Requirement: Check every line of the material for the word "MARZIALE". Copy those that have it.
(Task material Opens)
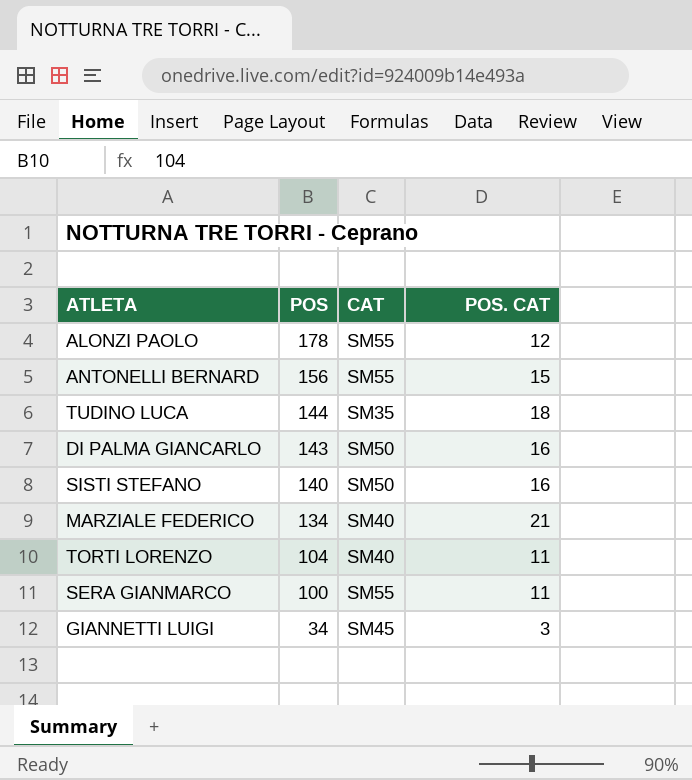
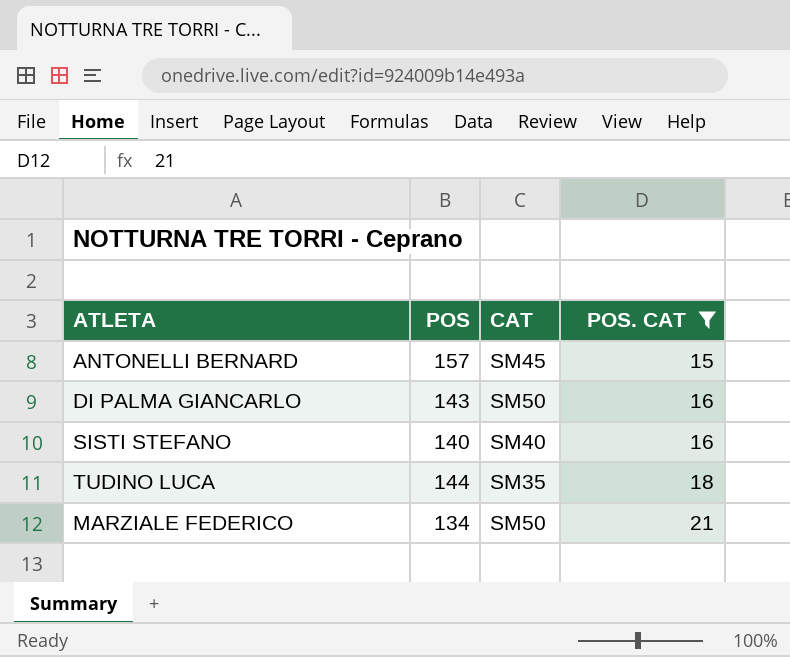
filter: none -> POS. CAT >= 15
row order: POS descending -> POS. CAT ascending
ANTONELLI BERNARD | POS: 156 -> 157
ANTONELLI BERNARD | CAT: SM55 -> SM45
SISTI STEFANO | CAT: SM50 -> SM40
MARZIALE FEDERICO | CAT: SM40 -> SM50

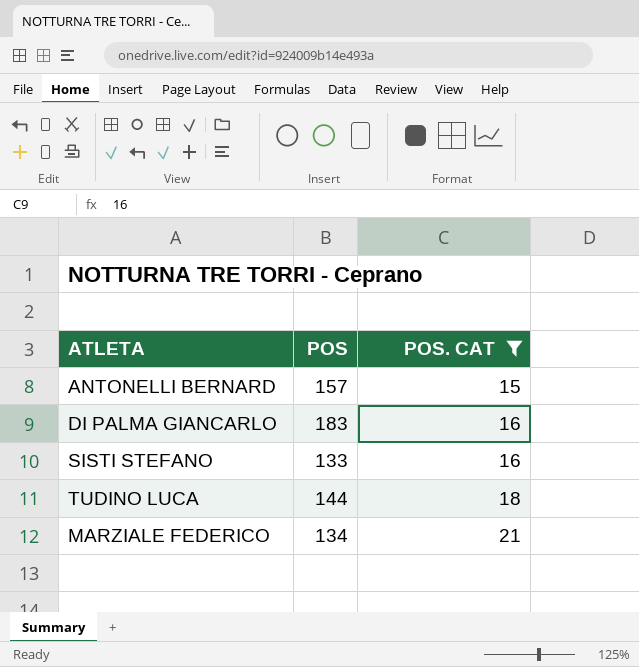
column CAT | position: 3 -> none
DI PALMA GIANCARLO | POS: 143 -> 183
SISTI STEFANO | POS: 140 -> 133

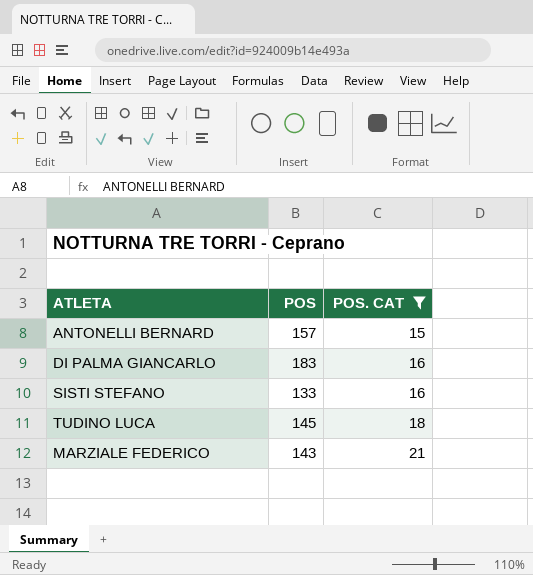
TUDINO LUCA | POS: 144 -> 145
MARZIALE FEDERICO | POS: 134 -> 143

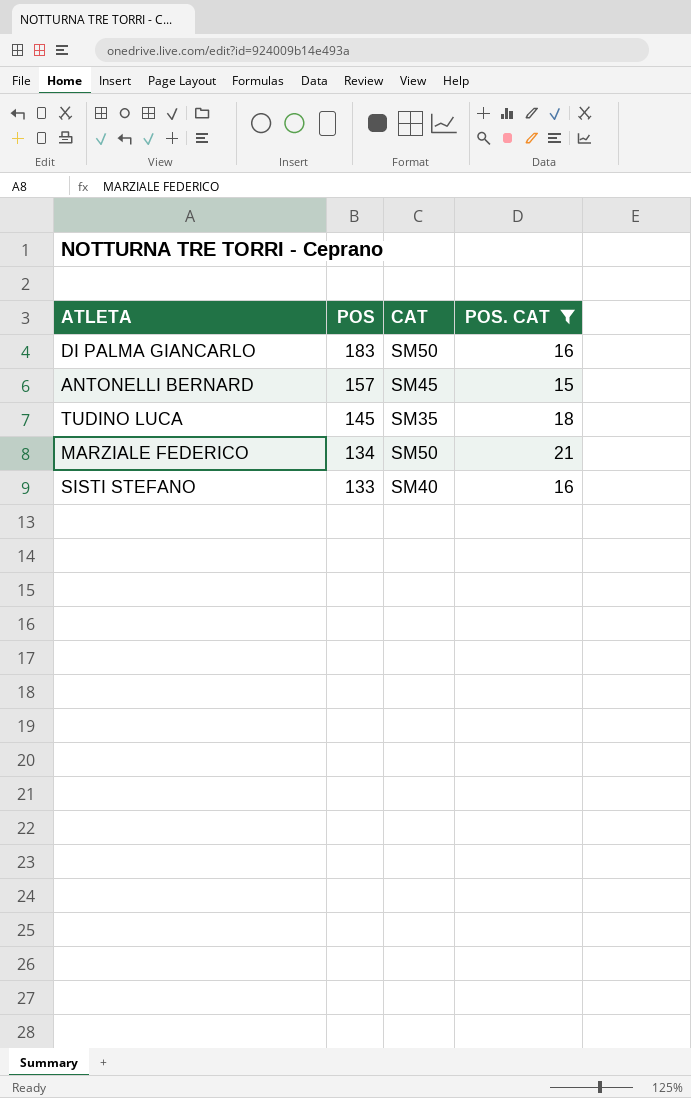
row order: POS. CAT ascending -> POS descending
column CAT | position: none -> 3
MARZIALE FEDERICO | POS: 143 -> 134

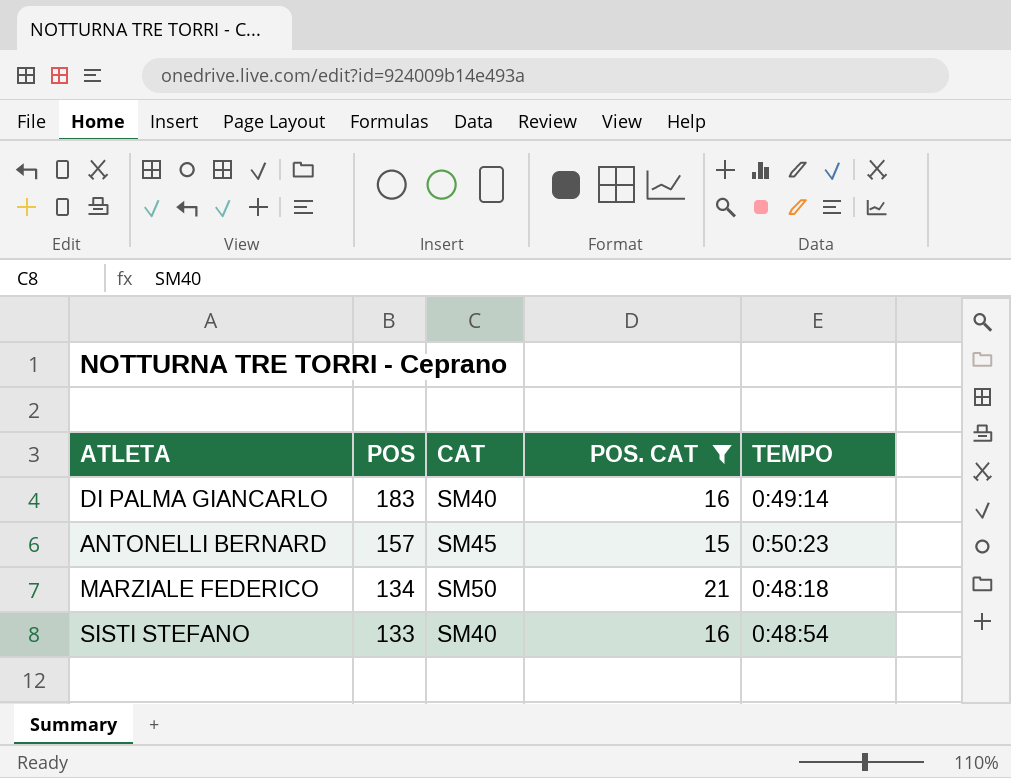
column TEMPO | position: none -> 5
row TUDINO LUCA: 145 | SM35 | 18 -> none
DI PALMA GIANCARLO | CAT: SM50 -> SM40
(Task material Closes)
Answer to the exercise:
MARZIALE FEDERICO | CAT: SM40 -> SM50
MARZIALE FEDERICO | POS: 134 -> 143
MARZIALE FEDERICO | POS: 143 -> 134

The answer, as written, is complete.